Available records below:

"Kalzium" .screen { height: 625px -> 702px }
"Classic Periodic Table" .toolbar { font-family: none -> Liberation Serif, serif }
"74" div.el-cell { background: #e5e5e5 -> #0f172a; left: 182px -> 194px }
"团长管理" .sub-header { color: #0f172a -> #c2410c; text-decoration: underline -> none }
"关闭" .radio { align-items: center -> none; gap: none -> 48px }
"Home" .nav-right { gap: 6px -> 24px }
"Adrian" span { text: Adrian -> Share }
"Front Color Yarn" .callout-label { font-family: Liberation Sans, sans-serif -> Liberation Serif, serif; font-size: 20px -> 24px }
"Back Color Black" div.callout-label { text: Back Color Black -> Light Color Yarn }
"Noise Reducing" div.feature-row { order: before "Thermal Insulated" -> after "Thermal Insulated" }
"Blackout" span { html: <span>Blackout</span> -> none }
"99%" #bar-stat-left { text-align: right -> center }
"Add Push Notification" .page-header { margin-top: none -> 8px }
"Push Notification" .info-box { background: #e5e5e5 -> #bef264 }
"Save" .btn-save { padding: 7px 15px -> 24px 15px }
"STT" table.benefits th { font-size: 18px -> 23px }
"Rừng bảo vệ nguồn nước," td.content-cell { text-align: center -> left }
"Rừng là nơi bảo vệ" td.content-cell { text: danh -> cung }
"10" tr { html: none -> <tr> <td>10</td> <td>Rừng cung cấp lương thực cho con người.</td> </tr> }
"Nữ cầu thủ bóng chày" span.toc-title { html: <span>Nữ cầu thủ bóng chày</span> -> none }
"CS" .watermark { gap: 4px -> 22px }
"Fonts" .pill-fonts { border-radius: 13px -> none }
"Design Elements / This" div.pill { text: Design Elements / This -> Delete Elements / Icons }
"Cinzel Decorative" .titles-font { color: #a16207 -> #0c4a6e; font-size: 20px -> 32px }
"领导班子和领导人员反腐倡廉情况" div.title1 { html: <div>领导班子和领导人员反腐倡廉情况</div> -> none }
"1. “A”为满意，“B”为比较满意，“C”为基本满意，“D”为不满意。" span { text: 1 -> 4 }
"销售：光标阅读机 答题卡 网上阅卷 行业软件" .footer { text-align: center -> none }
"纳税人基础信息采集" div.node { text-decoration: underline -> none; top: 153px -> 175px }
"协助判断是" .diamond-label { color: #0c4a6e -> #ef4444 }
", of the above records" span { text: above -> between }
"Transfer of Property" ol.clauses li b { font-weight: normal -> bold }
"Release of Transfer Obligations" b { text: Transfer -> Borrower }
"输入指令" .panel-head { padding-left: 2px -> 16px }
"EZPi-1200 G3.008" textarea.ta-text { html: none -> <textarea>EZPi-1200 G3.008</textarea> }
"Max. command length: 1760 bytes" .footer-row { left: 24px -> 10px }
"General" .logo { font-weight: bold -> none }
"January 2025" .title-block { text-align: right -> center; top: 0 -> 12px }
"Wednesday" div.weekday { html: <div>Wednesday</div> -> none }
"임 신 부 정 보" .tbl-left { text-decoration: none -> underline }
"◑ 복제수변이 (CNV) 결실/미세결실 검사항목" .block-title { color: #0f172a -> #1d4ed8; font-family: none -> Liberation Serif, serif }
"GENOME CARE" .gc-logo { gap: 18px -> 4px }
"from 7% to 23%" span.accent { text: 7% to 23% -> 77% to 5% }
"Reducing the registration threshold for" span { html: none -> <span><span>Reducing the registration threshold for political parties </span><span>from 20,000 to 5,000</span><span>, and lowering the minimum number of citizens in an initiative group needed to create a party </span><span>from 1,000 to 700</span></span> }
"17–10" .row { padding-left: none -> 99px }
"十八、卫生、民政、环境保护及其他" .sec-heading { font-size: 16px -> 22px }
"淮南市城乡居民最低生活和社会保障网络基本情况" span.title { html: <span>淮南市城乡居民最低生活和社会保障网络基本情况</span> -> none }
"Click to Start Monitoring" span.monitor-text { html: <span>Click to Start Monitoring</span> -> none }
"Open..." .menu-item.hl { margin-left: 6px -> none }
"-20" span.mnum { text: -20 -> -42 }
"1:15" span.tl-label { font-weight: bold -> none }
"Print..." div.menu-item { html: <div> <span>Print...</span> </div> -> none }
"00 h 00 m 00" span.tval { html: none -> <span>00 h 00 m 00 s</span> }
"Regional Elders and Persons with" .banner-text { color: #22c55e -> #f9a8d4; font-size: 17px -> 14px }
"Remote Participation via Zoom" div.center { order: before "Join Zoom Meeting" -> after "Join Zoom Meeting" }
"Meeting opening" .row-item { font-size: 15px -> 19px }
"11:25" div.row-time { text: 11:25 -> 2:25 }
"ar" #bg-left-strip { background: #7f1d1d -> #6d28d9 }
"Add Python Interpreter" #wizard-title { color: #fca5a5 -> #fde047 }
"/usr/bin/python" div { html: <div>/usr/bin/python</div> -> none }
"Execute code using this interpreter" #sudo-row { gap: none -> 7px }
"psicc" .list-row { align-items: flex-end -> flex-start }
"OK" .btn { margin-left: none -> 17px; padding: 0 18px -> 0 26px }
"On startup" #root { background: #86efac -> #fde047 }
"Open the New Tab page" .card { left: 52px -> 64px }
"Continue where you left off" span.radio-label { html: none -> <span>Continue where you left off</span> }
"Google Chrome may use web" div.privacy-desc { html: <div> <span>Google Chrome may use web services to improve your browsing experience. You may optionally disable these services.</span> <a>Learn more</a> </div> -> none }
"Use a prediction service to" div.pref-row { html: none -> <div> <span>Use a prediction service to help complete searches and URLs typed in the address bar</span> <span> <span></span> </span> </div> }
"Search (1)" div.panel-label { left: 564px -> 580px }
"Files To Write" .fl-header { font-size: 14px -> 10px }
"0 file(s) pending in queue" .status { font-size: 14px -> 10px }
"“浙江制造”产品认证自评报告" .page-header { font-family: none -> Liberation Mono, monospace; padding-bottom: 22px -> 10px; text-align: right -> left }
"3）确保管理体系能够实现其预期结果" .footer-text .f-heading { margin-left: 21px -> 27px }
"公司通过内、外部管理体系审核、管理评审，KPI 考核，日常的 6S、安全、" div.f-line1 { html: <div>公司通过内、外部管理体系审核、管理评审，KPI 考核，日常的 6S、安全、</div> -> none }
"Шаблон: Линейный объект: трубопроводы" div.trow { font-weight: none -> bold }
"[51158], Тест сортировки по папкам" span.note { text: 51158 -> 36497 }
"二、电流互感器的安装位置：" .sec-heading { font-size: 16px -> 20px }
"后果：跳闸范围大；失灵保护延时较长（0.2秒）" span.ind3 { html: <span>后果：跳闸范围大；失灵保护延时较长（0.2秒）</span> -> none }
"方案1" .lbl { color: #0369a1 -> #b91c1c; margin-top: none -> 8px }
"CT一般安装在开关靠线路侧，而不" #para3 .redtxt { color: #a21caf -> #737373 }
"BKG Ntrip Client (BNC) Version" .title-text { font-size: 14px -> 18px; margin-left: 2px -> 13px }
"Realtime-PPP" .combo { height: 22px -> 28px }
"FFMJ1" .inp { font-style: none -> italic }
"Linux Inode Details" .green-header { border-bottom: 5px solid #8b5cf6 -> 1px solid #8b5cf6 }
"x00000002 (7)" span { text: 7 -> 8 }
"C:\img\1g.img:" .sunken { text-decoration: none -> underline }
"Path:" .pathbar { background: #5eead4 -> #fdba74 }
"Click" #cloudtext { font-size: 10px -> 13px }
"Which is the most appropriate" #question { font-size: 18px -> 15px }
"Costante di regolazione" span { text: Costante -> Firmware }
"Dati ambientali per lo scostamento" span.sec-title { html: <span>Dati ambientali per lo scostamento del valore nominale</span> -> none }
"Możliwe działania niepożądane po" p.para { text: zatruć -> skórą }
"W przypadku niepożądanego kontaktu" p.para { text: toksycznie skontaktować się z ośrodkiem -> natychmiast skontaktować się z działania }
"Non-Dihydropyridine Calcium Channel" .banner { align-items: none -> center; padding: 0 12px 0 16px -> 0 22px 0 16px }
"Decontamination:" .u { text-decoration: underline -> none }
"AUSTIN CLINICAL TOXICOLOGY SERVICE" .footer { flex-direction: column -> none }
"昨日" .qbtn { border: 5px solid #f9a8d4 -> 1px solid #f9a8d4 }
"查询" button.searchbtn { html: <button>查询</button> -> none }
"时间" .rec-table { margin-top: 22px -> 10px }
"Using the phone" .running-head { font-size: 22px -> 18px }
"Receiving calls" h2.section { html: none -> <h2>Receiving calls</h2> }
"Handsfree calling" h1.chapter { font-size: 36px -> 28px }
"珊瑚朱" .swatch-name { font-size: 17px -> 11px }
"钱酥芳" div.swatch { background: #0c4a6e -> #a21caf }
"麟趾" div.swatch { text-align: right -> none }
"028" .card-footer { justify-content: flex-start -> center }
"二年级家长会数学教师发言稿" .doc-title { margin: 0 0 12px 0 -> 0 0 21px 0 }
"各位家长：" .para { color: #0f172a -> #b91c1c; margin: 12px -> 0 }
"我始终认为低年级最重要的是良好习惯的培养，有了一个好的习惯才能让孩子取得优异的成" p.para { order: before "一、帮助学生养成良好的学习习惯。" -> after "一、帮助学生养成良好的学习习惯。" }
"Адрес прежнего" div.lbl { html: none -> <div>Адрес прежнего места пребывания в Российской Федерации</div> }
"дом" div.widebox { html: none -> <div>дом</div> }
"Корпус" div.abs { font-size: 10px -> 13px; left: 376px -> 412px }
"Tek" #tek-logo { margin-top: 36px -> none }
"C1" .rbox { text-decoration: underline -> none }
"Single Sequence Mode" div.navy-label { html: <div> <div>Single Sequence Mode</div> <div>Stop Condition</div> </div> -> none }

End of Available records.

**Work request:** From the records above, print only the lines between the one holding "text: 7 -> 8" and the one holding "html: <span>Dati ambientali", inclusive, exactly as they stand.

**Finished task:**
"x00000002 (7)" span { text: 7 -> 8 }
"C:\img\1g.img:" .sunken { text-decoration: none -> underline }
"Path:" .pathbar { background: #5eead4 -> #fdba74 }
"Click" #cloudtext { font-size: 10px -> 13px }
"Which is the most appropriate" #question { font-size: 18px -> 15px }
"Costante di regolazione" span { text: Costante -> Firmware }
"Dati ambientali per lo scostamento" span.sec-title { html: <span>Dati ambientali per lo scostamento del valore nominale</span> -> none }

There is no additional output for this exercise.